Chiara Margarita Cozzolani (1602–1678) – Messa Paschale
– Cozzolani was a Benedictine nun, as well as a singer, organist and composer. She was a prolific composer, and had several works published in her lifetime.

Leonora Duarte (1610–1678) – Sinfonia No. 1
– Duarte was a Flemish composer and string player. Most of her surviving works are for viol consort.

Sulpitia Cesis (fl. 1619) – Stabat mater
– Cesis was a talented lutenist and composer. She became an Augustinian nun, and her only surviving work is a collection of sacred music published in 1619.

Barbara Strozzi (1619–1677) – Sino alla morte
– Daughter of poet Guilio Strozzi, Barabara was one of the most prolific composers in Venice. Eight collections of her music were published in her lifetime. Strozzi also hosted intellectual and artistic gatherings in the family home, and led musical performances.

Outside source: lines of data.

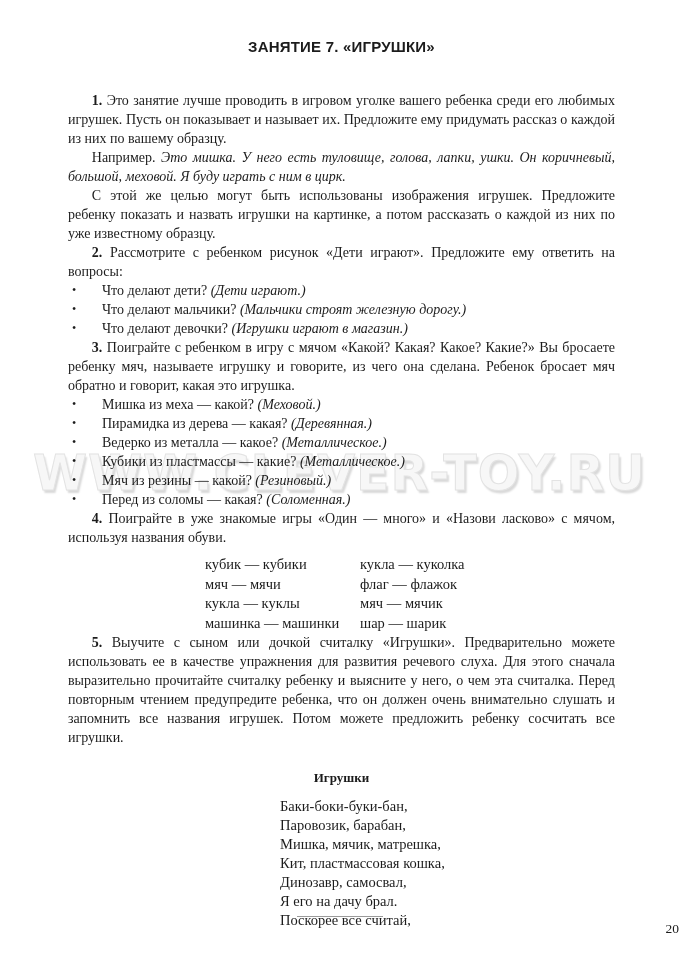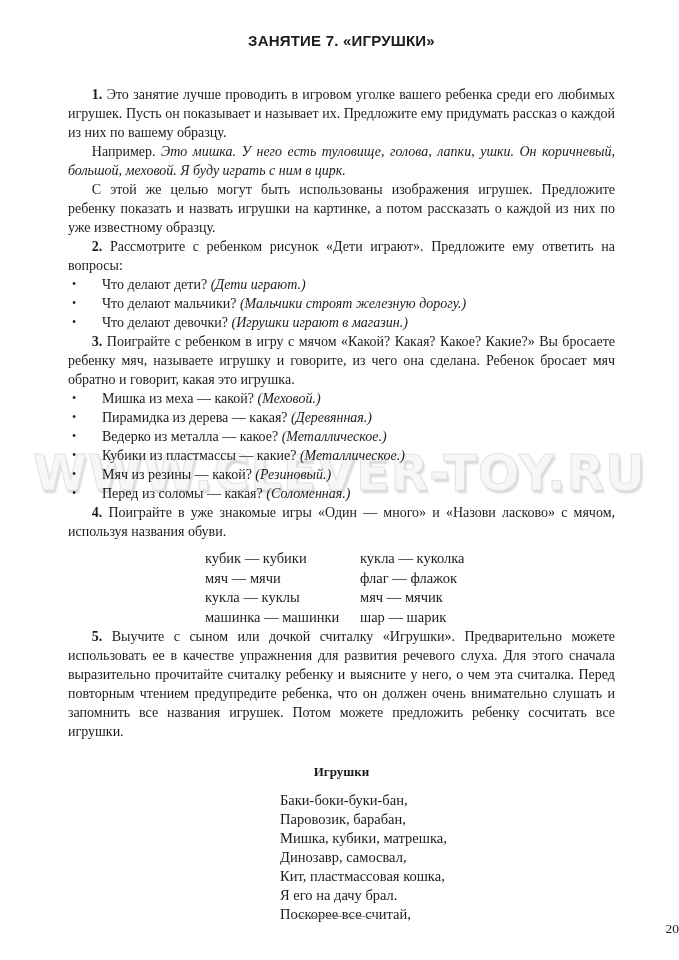"ЗАНЯТИЕ 7. «ИГРУШКИ»" .title { margin: 6px 0 36px 0 -> 12px 0 36px 0 }
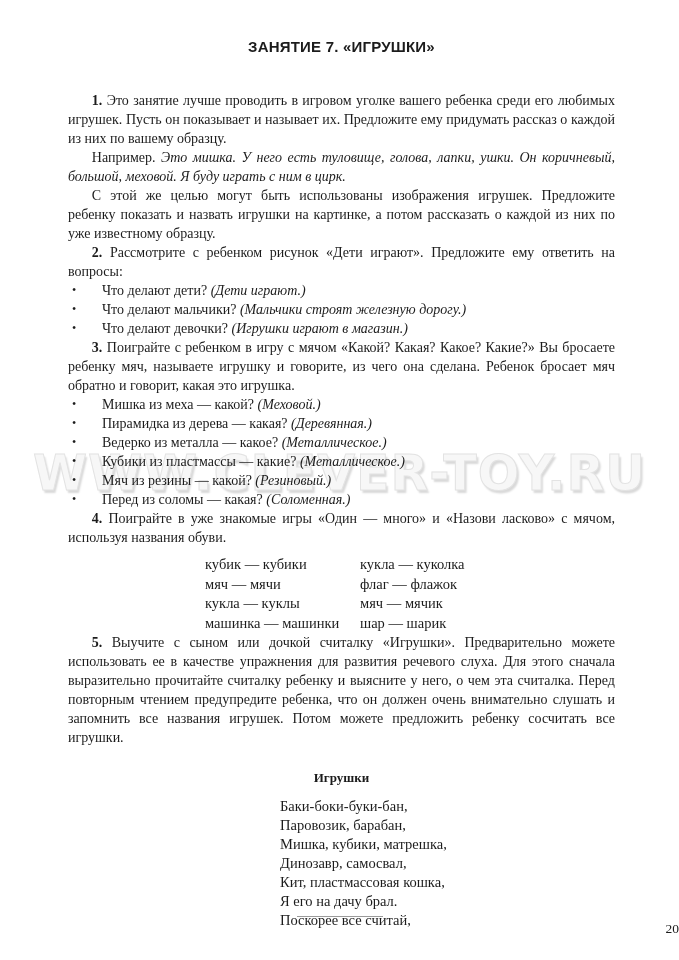"Мишка, кубики, матрешка," div { text: кубики -> мячик }
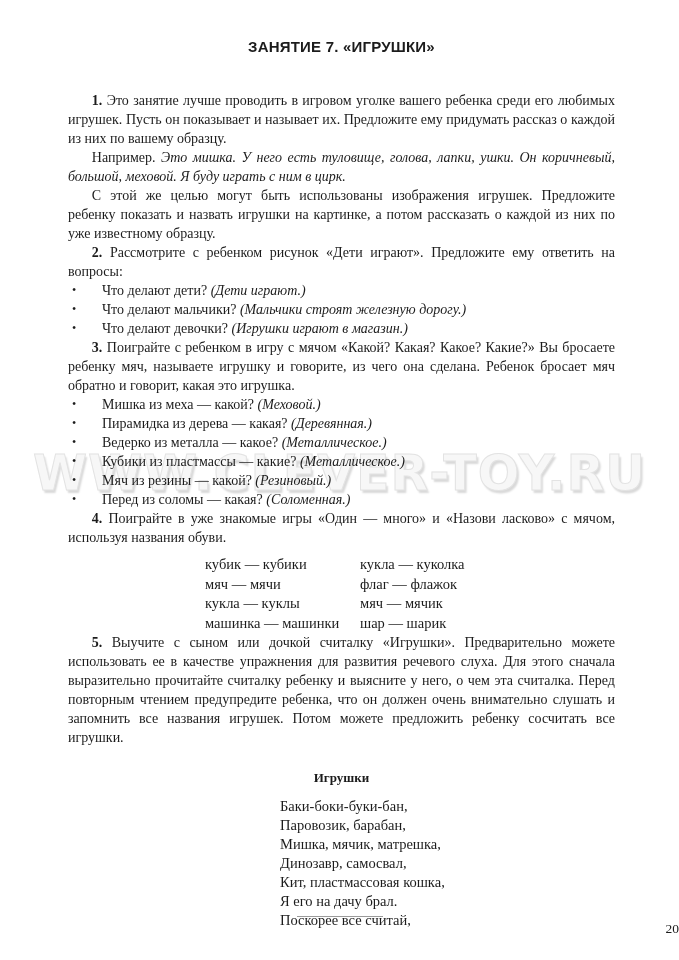"Динозавр, самосвал," div { order: before "Кит, пластмассовая кошка," -> after "Кит, пластмассовая кошка," }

Antonia Bembo (c. 1640–1720) – Lamento della Vergine
– Bembo was a renowned singer as well as a composer. She sang for Louis XIV, and dedicated several of her compositions to him. Bembo composed both sacred music, and secular works — including operas.

Elisabeth Jacquet de La Guerre (1665–1729)  – Cantata: L’Isle de Delos
– Elisabeth was child prodigy at the harpsichord, and soon caught the attention of the French court. She composed a large quantity of instrumental and vocal works, all of which were published in her lifetime. Elisabeth was well-known in Paris, and was considered on par with Lully.

Rosanna Scalfi Marcello (1704 or 1705–after 1742) – Clori ho sempre nel core
– Rosanna was married to Venetian composer Benedetto Marcello. She was an accomplished singer, and composed twelve cantatas, mostly set to her own texts.

Camilla de Rossi (fl. 1707–1710) – Sinfonia from “Il Sacrifizio di Abramo” 
– Little is known of de Rossi. Her four surviving oratorios were commissioned by Emperor Joseph I of Austria, and performed for him.

Julie Pinel (fl.1710-1737) – Air for Violin
– Pinel was a French harpsichord teacher as well as a composer. A collection of her music was published in 1737.